■ **What you should do**:
Copy out the data below from the line containing "Palm Harbor: 1 -> 2" to the line containing "Star NX-2430 Multi-Font", both lines included, with all images left out.
-------- Source material --------
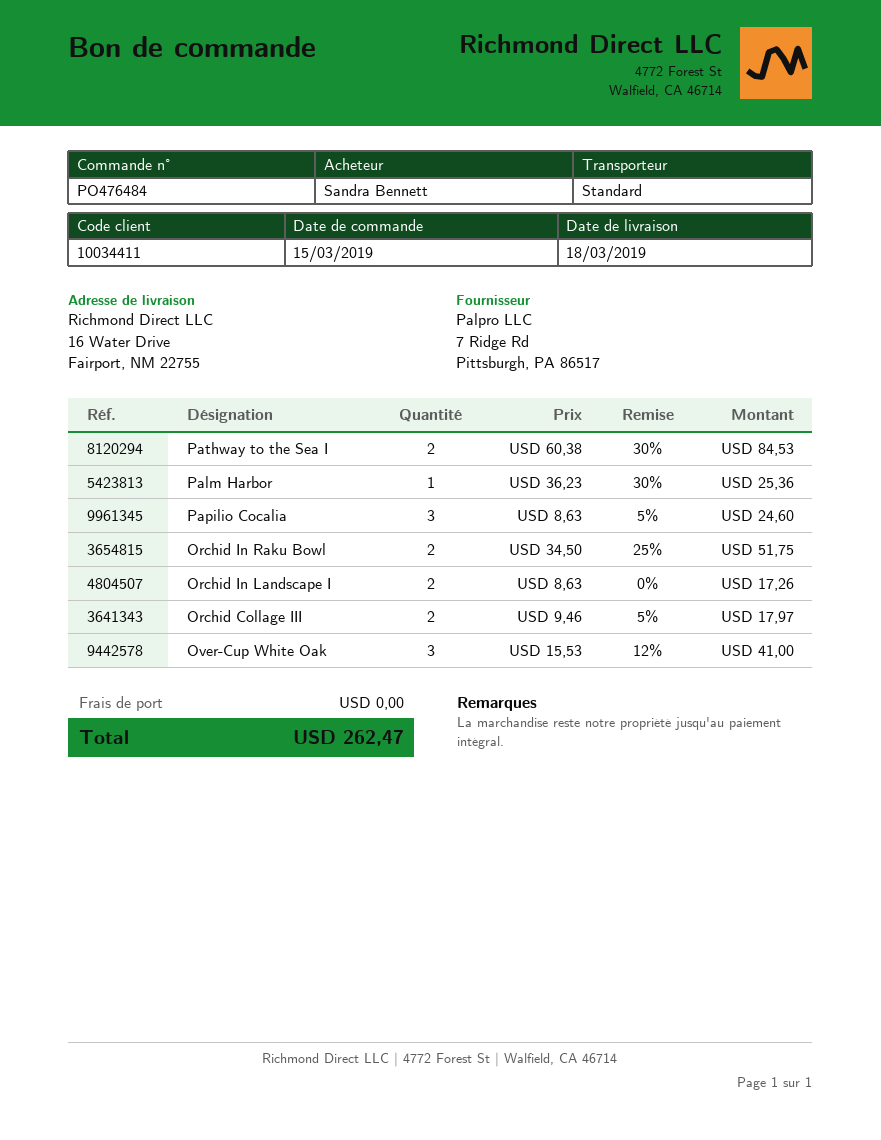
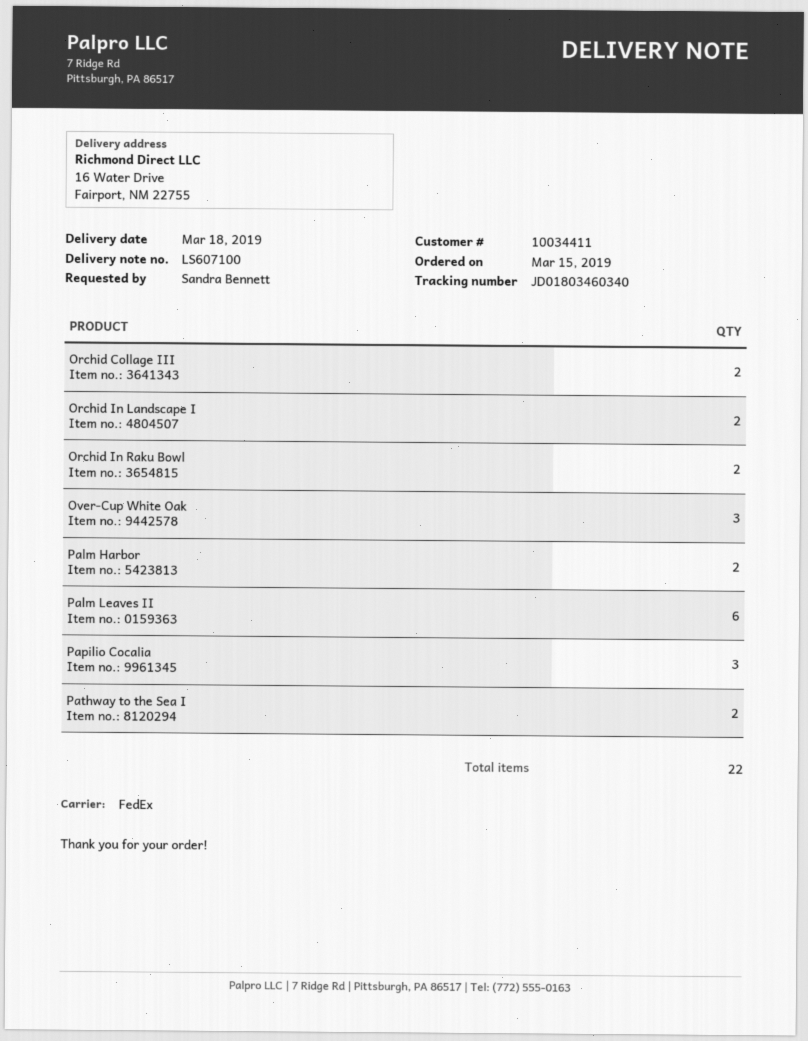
shipping method: standard -> FedEx
Palm Harbor: 1 -> 2
Palm Leaves II: none -> 6

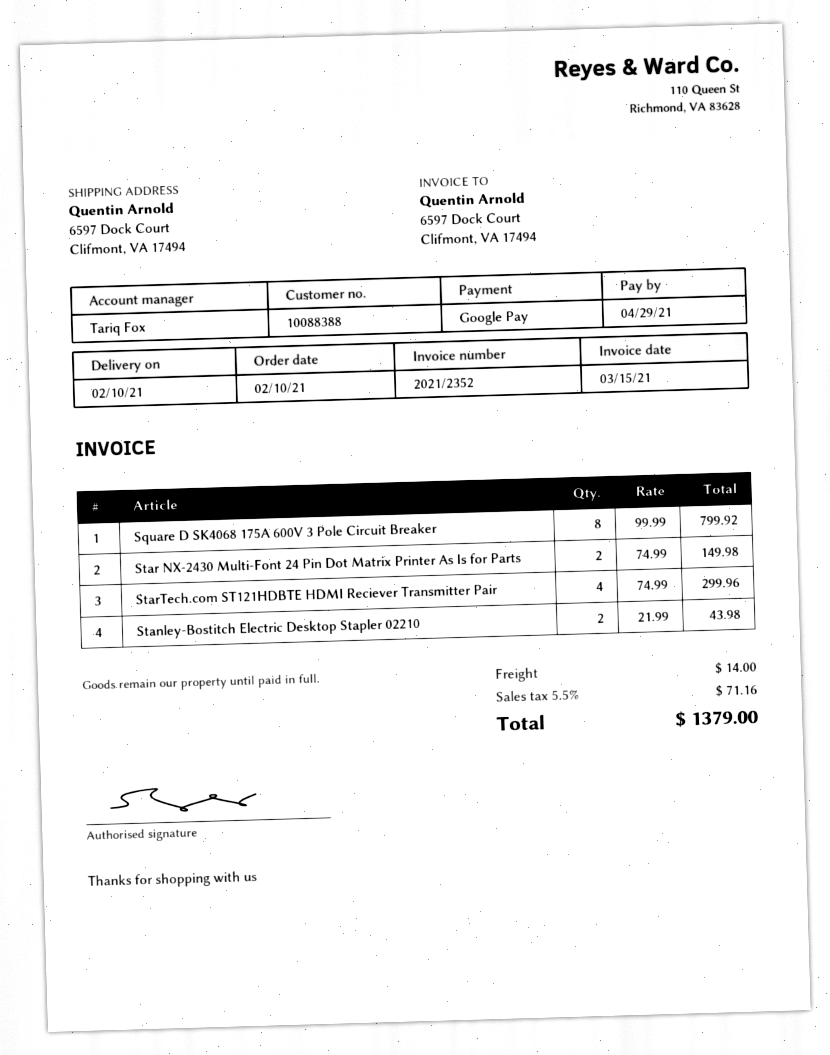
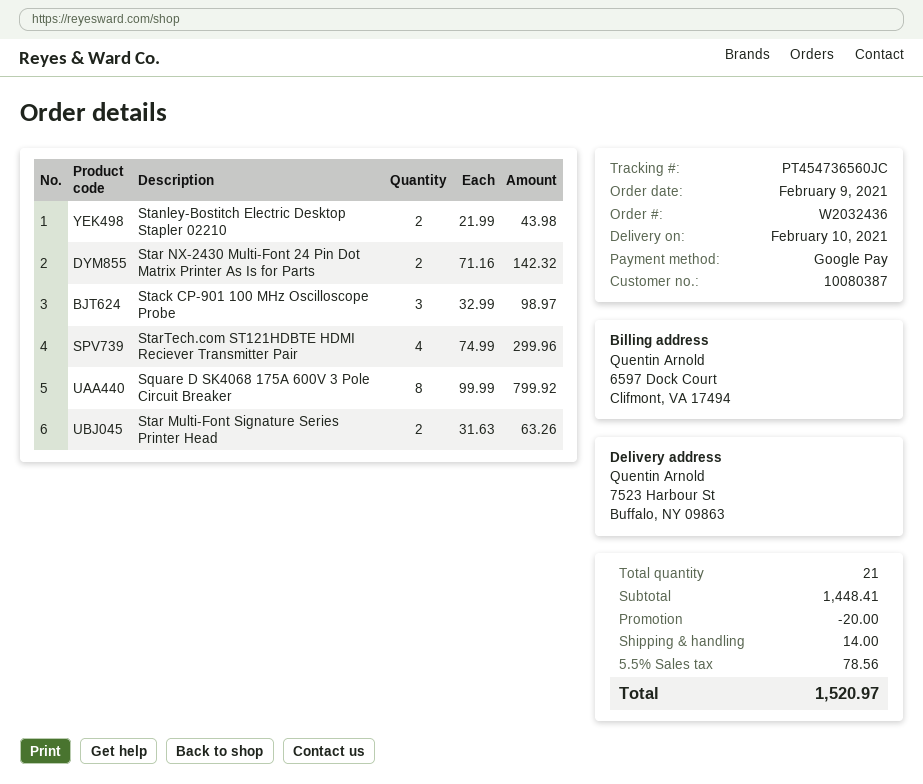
order date: 2021-02-10 -> 2021-02-09
customer number: 10088388 -> 10080387
ship to: 6597 Dock Court, Clifmont, VA 17494 -> 7523 Harbour St, Buffalo, NY 09863
Star NX-2430 Multi-Font 24 Pin Dot Matrix Printer As Is for Parts: 2 x 74.99 = 149.98 -> 2 x 71.16 = 142.32
Stack CP-901 100 MHz Oscilloscope Probe: none -> 3 x 32.99 = 98.97
Star Multi-Font Signature Series Printer Head: none -> 2 x 31.63 = 63.26
discount: none -> 20.00
tax: 5.5% = 71.16 -> 5.5% = 78.56
total: 1379.00 -> 1520.97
--------
■ **Solved exercise**:
Palm Harbor: 1 -> 2
Palm Leaves II: none -> 6

order date: 2021-02-10 -> 2021-02-09
customer number: 10088388 -> 10080387
ship to: 6597 Dock Court, Clifmont, VA 17494 -> 7523 Harbour St, Buffalo, NY 09863
Star NX-2430 Multi-Font 24 Pin Dot Matrix Printer As Is for Parts: 2 x 74.99 = 149.98 -> 2 x 71.16 = 142.32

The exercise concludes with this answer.